Coming Soon: Duplicate Contact Detection!

@Anro and team are currently developing a new CHT feature that would allow for detecting when a user is about to create a new contact that is a duplicate of one of the existing contacts accessible to that user. When that happens, the user will be warned about the existing contact(s) and given the choice if they want to proceed or not.

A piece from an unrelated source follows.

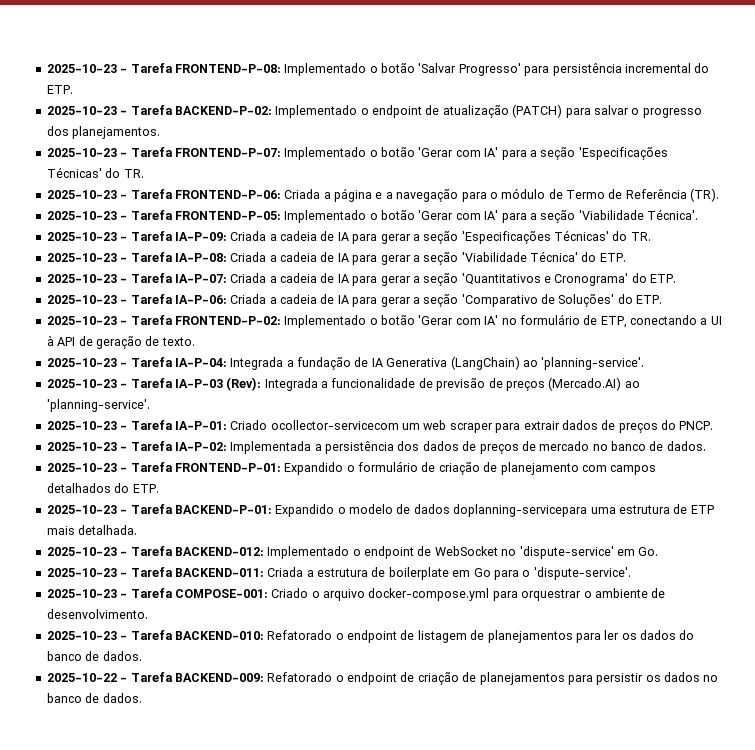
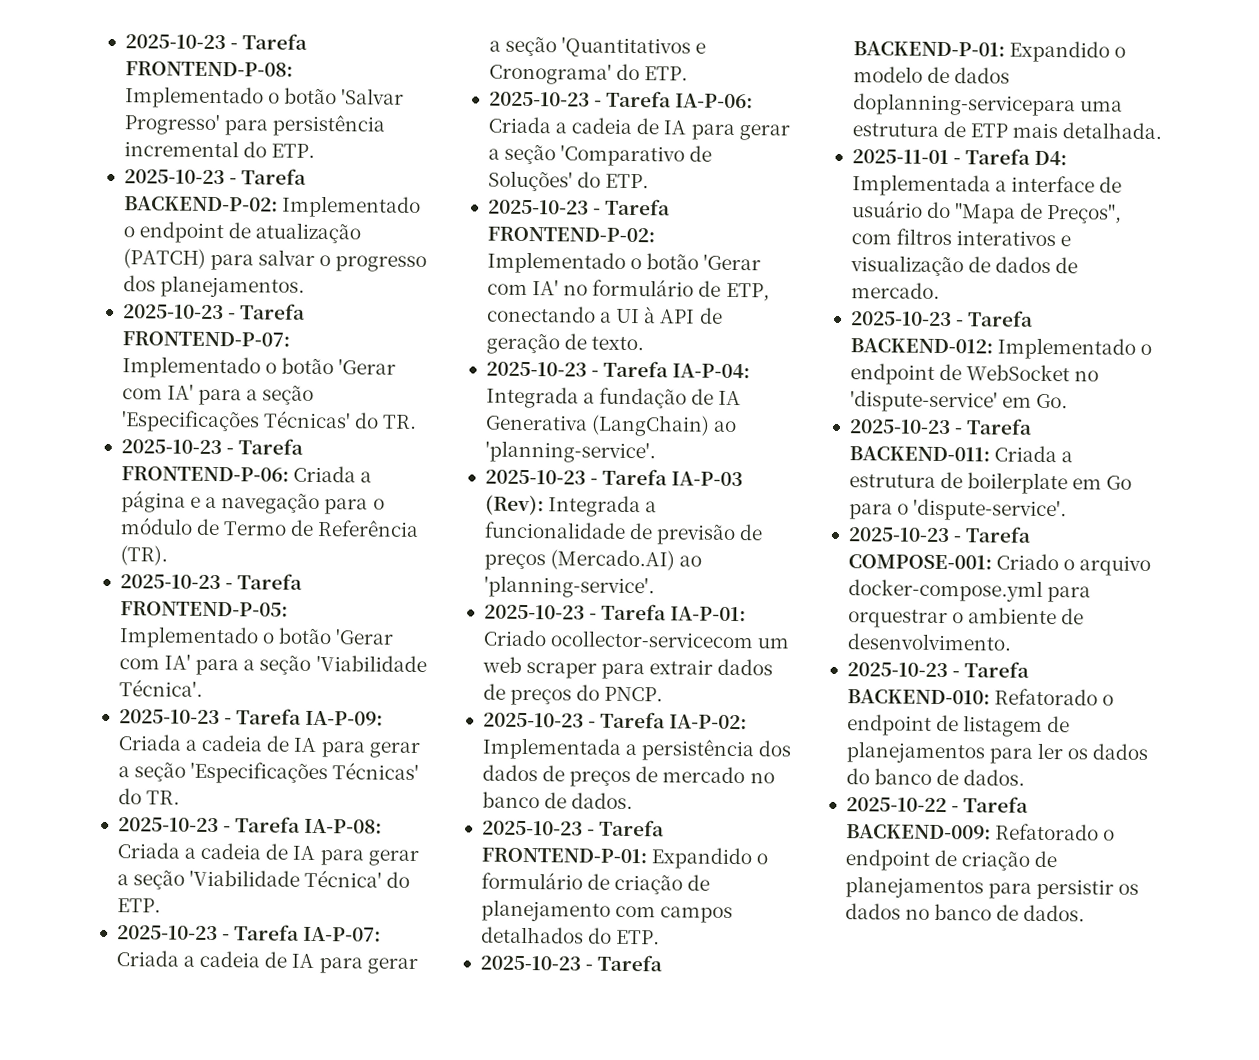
+ 2025-11-01 - Tarefa D4: Implementada a interface de usuário do "Mapa de Preços", com filtros interativos e visualização de dados de mercado.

More details about the design can be found on the issue thread, but some of the feature highlights are:

  • New/edited contacts will be checked against each of their sibling contacts (contacts with the same type/parent)
  • “Equality” of string fields (e.g. name) can be measured according to their Levenshtein distance, allowing for fussy matching when desired.
  • By default, sibling contacts of the same type with name fields that are less than the Levenshtien distance of 3 will be considered duplicates.
  • For each contact type, you can configure a JS expression to be used as your custom duplicate checking logic. So, you can fully customize the conditions for when a contact should be considered duplicate (and the fields involved).
  • Additionally, for each contact type you can choose to completely disable dupe checking if it is not needed

Development of this feature is currently underway with a working draft! Checkout this video for a demo of what the feature looks like…

One goal of this post is to solicit feedback on the UX for this feature. We would love to hear from community members (particularly any UX designers out there!) regarding the look and feel here and especially regarding the kinds of information that would be most useful to the user trying to decide if they should add a contact flagged as a duplicate or not. Keep in mind, though that for the initial PR we are striving for the minimum viable feature set. What is the most simple feature set that would be actually useful for end users? Once we get this feature into the hands of users, we can start iterating on more sophisticated UX workflows for this functionality.

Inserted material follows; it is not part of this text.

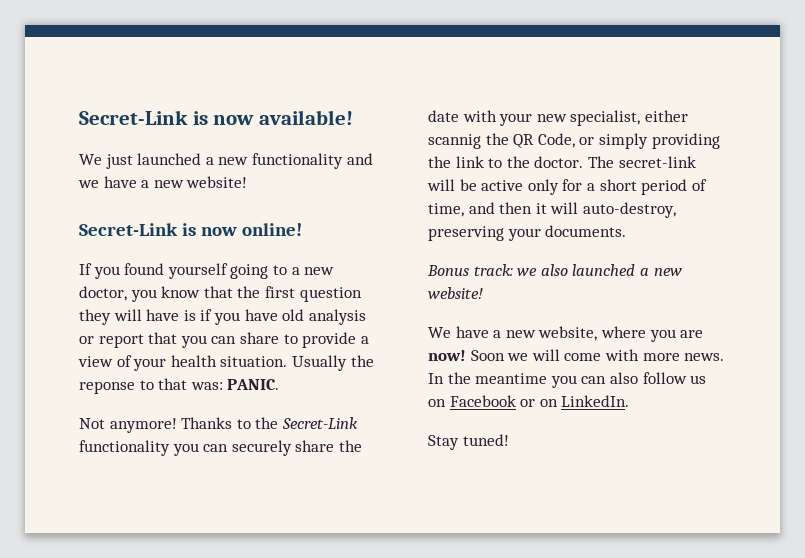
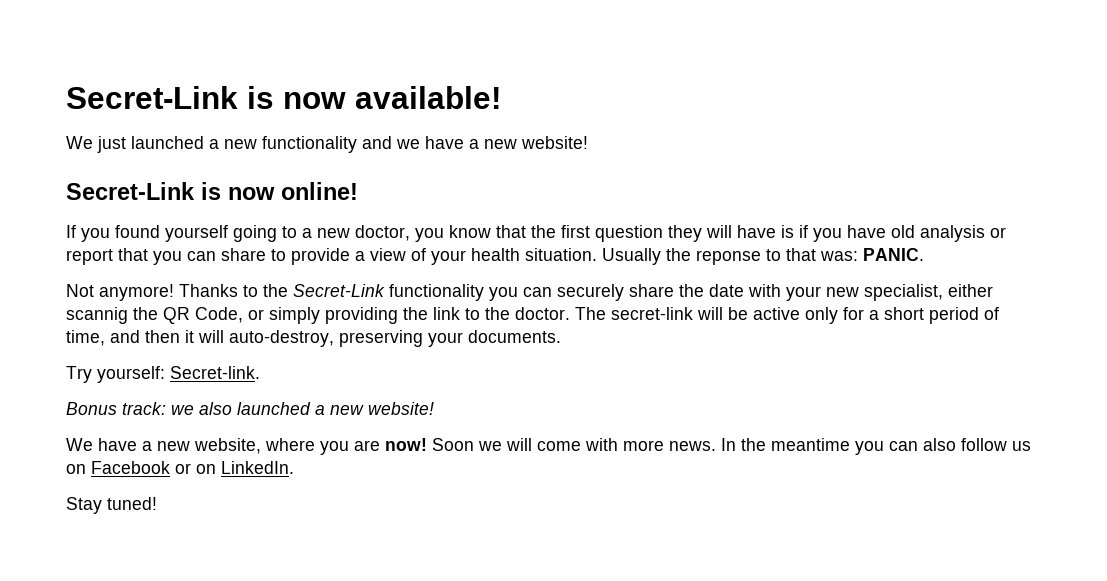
+ Try yourself: Secret-link.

Here are some additional stills of how things look now:

3 Likes

I will go ahead and jump in here with my UI mockup suggestion! :sweat_smile: I am thinking we could just go with a contact list similar to what you would see for the list of children on a contact’s profile page. Instead of providing an accordion to view the contact doc details, the MVP functionality would just be that each contact row would serve as a button to take you to that contact’s profile page.

The emphasis here is on simplicity and UI consistency (at the cost of not providing the user with access to more data about the duplicate contacts).

2 Likes

My thoughts…

  • I would not be in favor of showing the contact doc. (It has too much information, more than the person creating / editing probably needs.)

  • I like your suggestion to show the duplicate contacts.

Suggestion: Would it help if on the Duplicates found header, it includes what field was detected for possible duplicate to give a hint of what the problem is? Something like:

Duplicate found (names similar) or Duplicate found (postal code similar)

2 Likes

Thanks for the great feedback @Ben_Kiarie!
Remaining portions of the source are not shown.